►

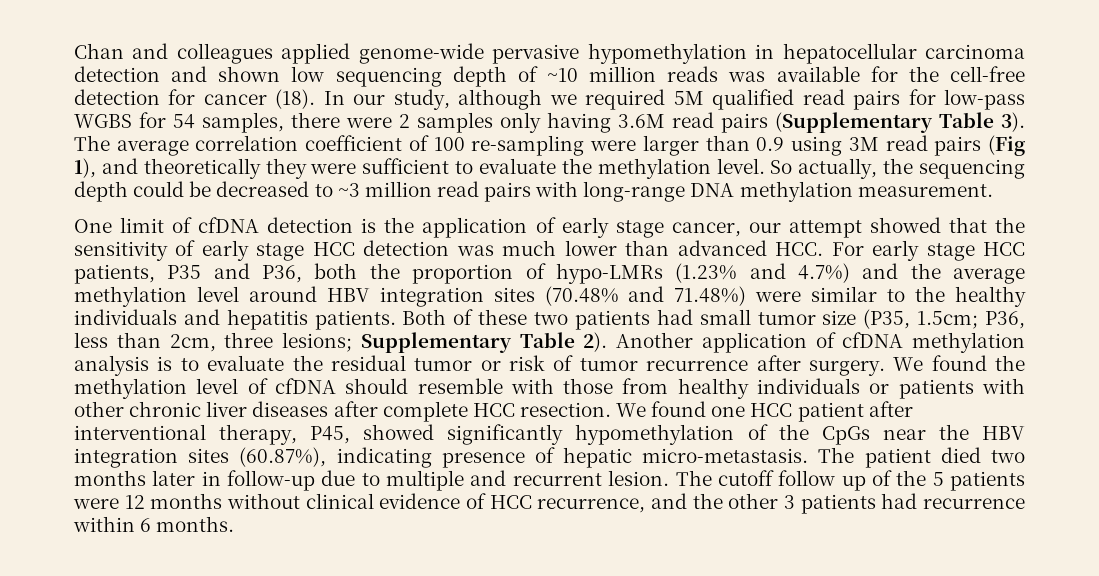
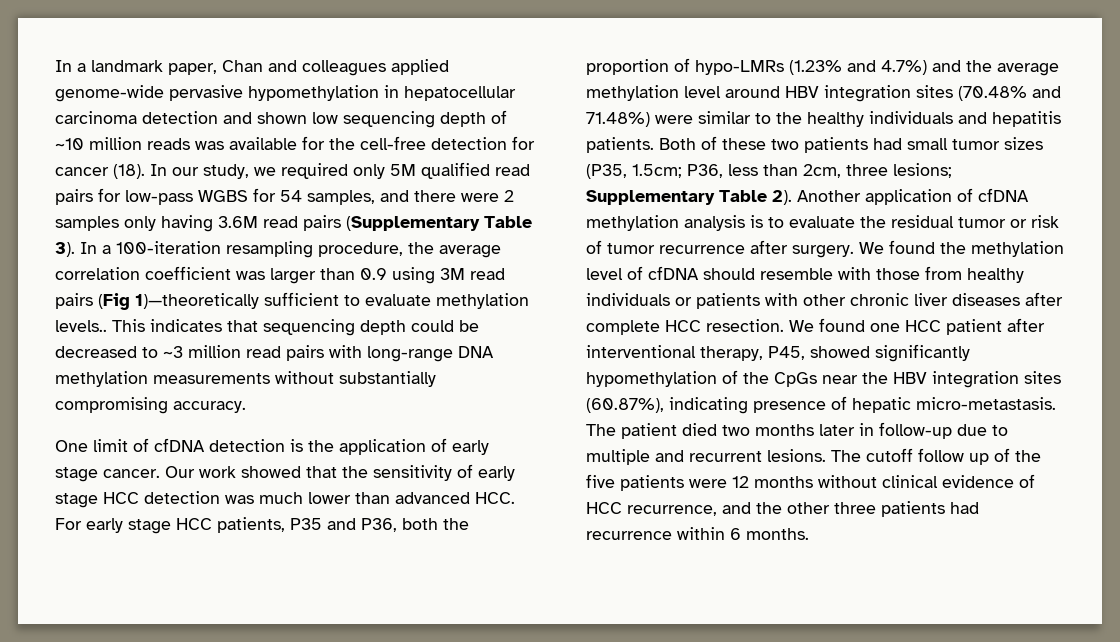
- Chan and colleagues applied genome-wide pervasive hypomethylation in hepatocellular carcinoma detection and shown low sequencing depth of ~10 million reads was available for the cell-free detection for cancer (18).
+ In a landmark paper, Chan and colleagues applied genome-wide pervasive hypomethylation in hepatocellular carcinoma detection and shown low sequencing depth of ~10 million reads was available for the cell-free detection for cancer (18).
- In our study, although we required 5M qualified read pairs for low-pass WGBS for 54 samples, there were 2 samples only having 3.6M read pairs (Supplementary Table 3).
+ In our study, we required only 5M qualified read pairs for low-pass WGBS for 54 samples, and there were 2 samples only having 3.6M read pairs (Supplementary Table 3).
- The average correlation coefficient of 100 re-sampling were larger than 0.9 using 3M read pairs (Fig 1), and theoretically they were sufficient to evaluate the methylation level. So actually, the sequencing depth could be decreased to ~3 million read pairs with long-range DNA methylation measurement.
+ In a 100-iteration resampling procedure, the average correlation coefficient was larger than 0.9 using 3M read pairs (Fig 1)—theoretically sufficient to evaluate methylation levels.. This indicates that sequencing depth could be decreased to ~3 million read pairs with long-range DNA methylation measurements without substantially compromising accuracy.
- One limit of cfDNA detection is the application of early stage cancer, our attempt showed that the sensitivity of early stage HCC detection was much lower than advanced HCC. For early stage HCC patients, P35 and P36, both the proportion of hypo-LMRs (1.23% and 4.7%) and the average methylation level around HBV integration sites (70.48% and 71.48%) were similar to the healthy individuals and hepatitis patients.
+ One limit of cfDNA detection is the application of early stage cancer. Our work showed that the sensitivity of early stage HCC detection was much lower than advanced HCC. For early stage HCC patients, P35 and P36, both the proportion of hypo-LMRs (1.23% and 4.7%) and the average methylation level around HBV integration sites (70.48% and 71.48%) were similar to the healthy individuals and hepatitis patients.
- Both of these two patients had small tumor size (P35, 1.5cm; P36, less than 2cm, three lesions; Supplementary Table 2).
+ Both of these two patients had small tumor sizes (P35, 1.5cm; P36, less than 2cm, three lesions; Supplementary Table 2).
- The patient died two months later in follow-up due to multiple and recurrent lesion.
+ The patient died two months later in follow-up due to multiple and recurrent lesions.
- The cutoff follow up of the 5 patients were 12 months without clinical evidence of HCC recurrence, and the other 3 patients had recurrence within 6 months.
+ The cutoff follow up of the five patients were 12 months without clinical evidence of HCC recurrence, and the other three patients had recurrence within 6 months.

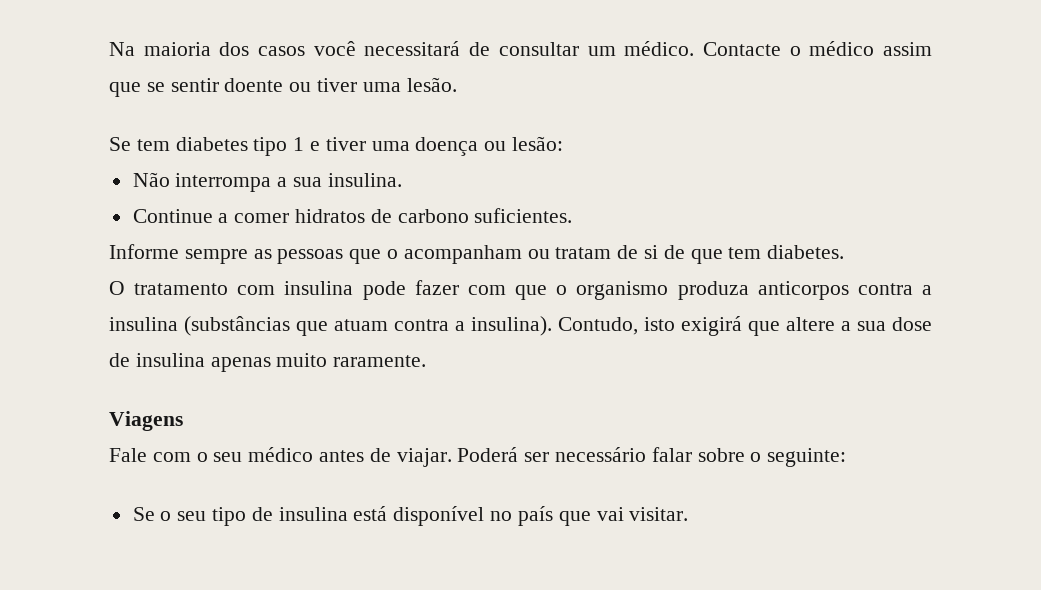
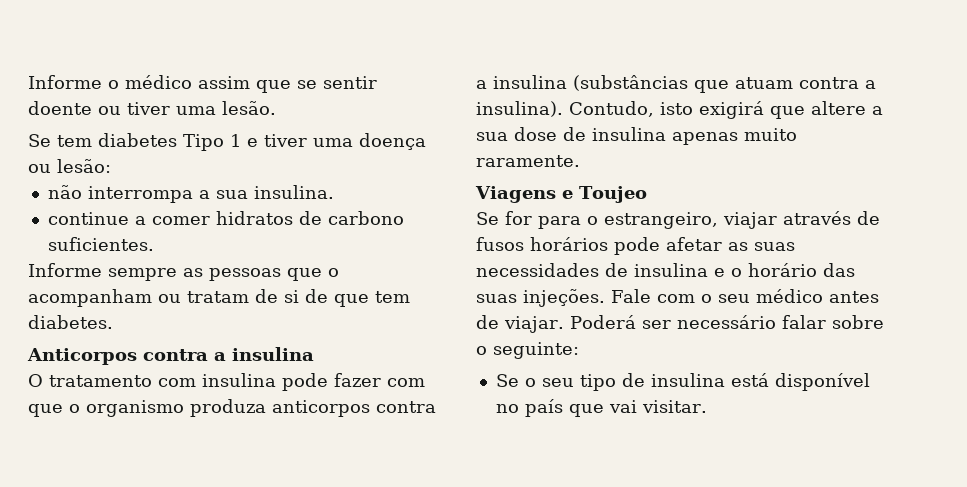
- Na maioria dos casos você necessitará de consultar um médico. Contacte o médico assim que se sentir doente ou tiver uma lesão.
+ Informe o médico assim que se sentir doente ou tiver uma lesão.
- Se tem diabetes tipo 1 e tiver uma doença ou lesão:
+ Se tem diabetes Tipo 1 e tiver uma doença ou lesão:
- Não interrompa a sua insulina.
+ não interrompa a sua insulina.
- Continue a comer hidratos de carbono suficientes.
+ continue a comer hidratos de carbono suficientes.
+ Anticorpos contra a insulina
- Viagens
- Fale com o seu médico antes de viajar.
+ Viagens e Toujeo
+ Se for para o estrangeiro, viajar através de fusos horários pode afetar as suas necessidades de insulina e o horário das suas injeções. Fale com o seu médico antes de viajar.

◄

• Required work: Every line of the listing that includes the word "lesão" must be copied.

• Written answer:
- Na maioria dos casos você necessitará de consultar um médico. Contacte o médico assim que se sentir doente ou tiver uma lesão.
+ Informe o médico assim que se sentir doente ou tiver uma lesão.
- Se tem diabetes tipo 1 e tiver uma doença ou lesão:
+ Se tem diabetes Tipo 1 e tiver uma doença ou lesão:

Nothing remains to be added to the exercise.